_DESCRIPTION OF THE TASK:_ Go through the data below and return each line containing the word "Planning".

──────── PROVIDED DATA ────────

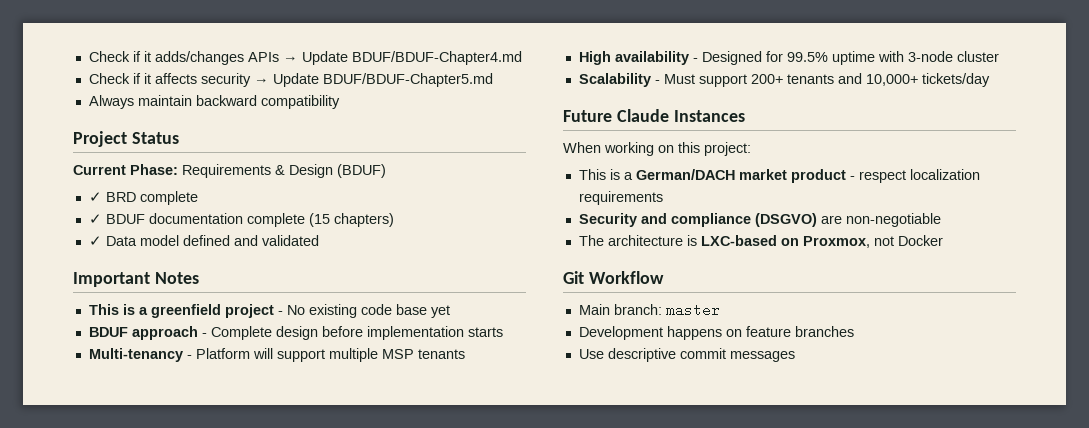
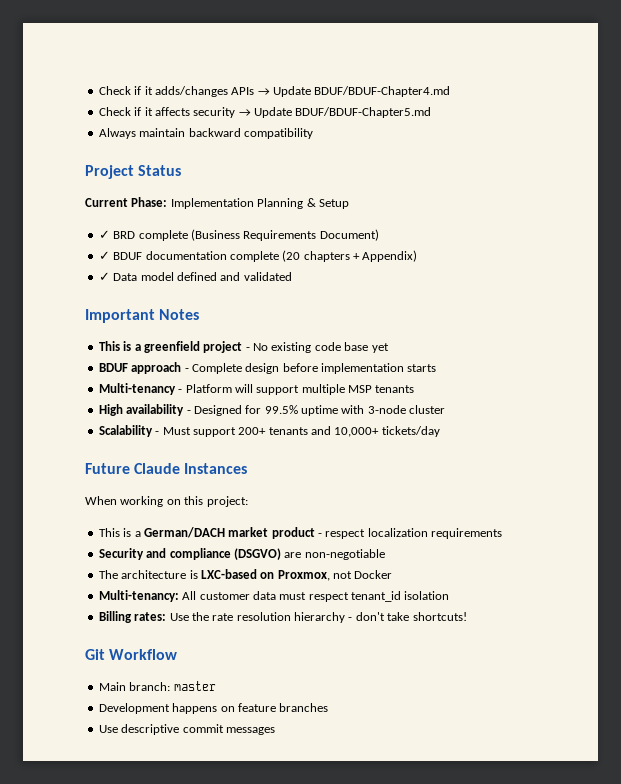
- Current Phase: Requirements & Design (BDUF)
+ Current Phase: Implementation Planning & Setup
- ✓ BRD complete
+ ✓ BRD complete (Business Requirements Document)
- ✓ BDUF documentation complete (15 chapters)
+ ✓ BDUF documentation complete (20 chapters + Appendix)
+ Multi-tenancy: All customer data must respect tenant_id isolation
+ Billing rates: Use the rate resolution hierarchy - don't take shortcuts!

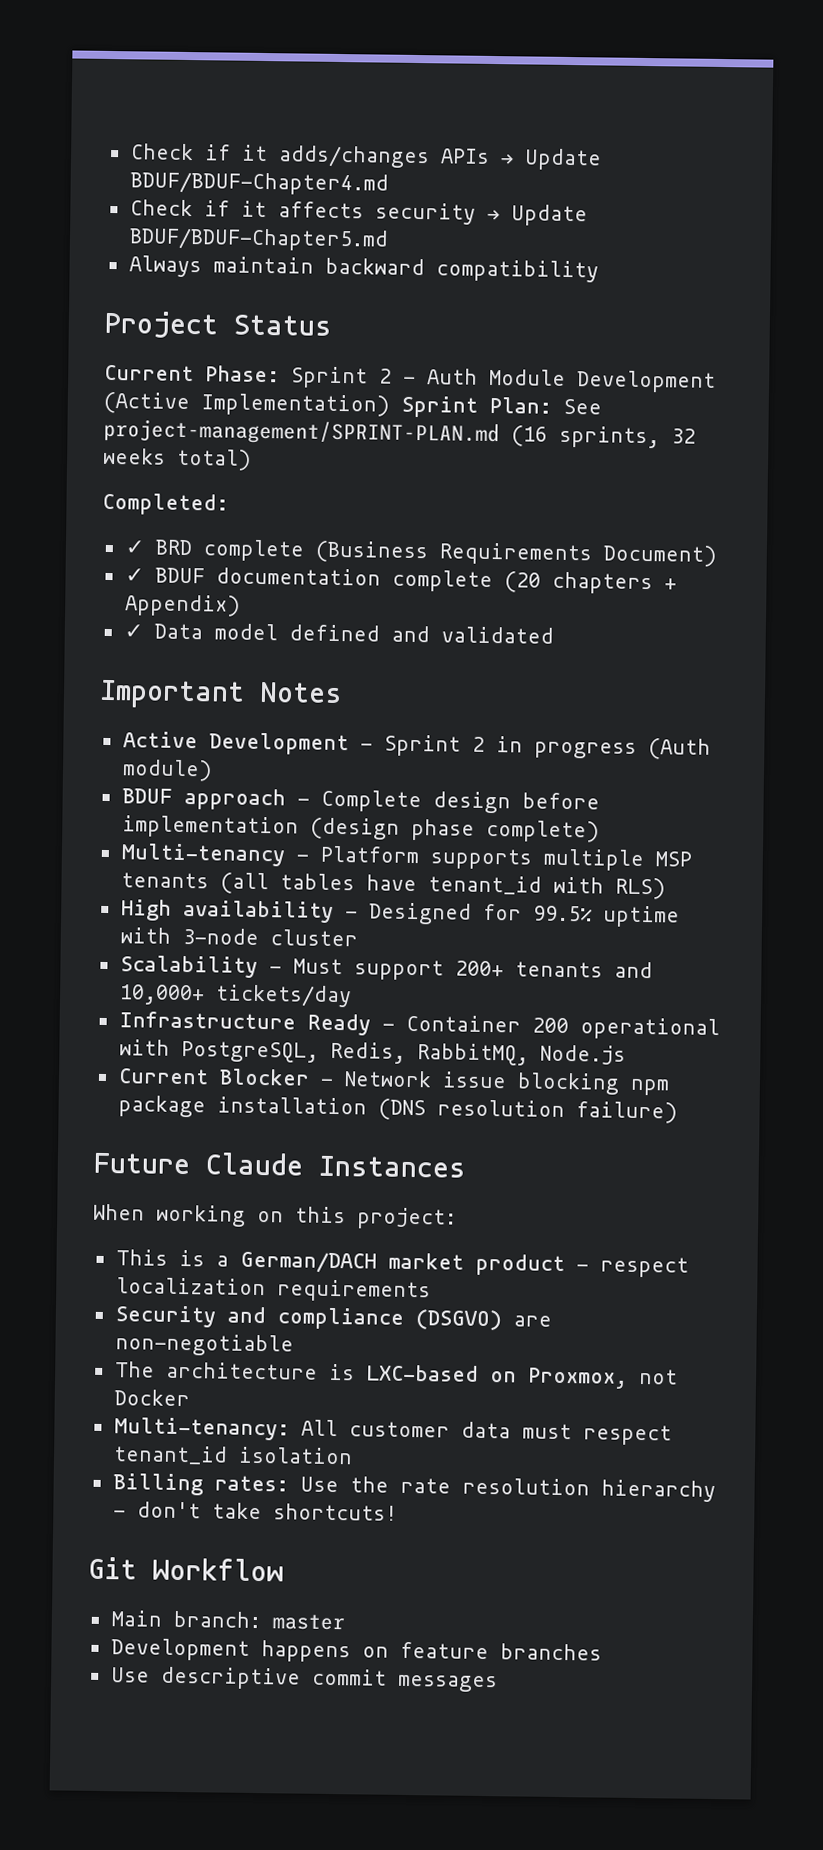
- Current Phase: Implementation Planning & Setup
+ Current Phase: Sprint 2 - Auth Module Development (Active Implementation) Sprint Plan: See project-management/SPRINT-PLAN.md (16 sprints, 32 weeks total)
+ Completed:
- This is a greenfield project - No existing code base yet
+ Active Development - Sprint 2 in progress (Auth module)
- BDUF approach - Complete design before implementation starts
+ BDUF approach - Complete design before implementation (design phase complete)
- Multi-tenancy - Platform will support multiple MSP tenants
+ Multi-tenancy - Platform supports multiple MSP tenants (all tables have tenant_id with RLS)
+ Infrastructure Ready - Container 200 operational with PostgreSQL, Redis, RabbitMQ, Node.js
+ Current Blocker - Network issue blocking npm package installation (DNS resolution failure)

────────

_ANSWER SECTION:_
+ Current Phase: Implementation Planning & Setup
- Current Phase: Implementation Planning & Setup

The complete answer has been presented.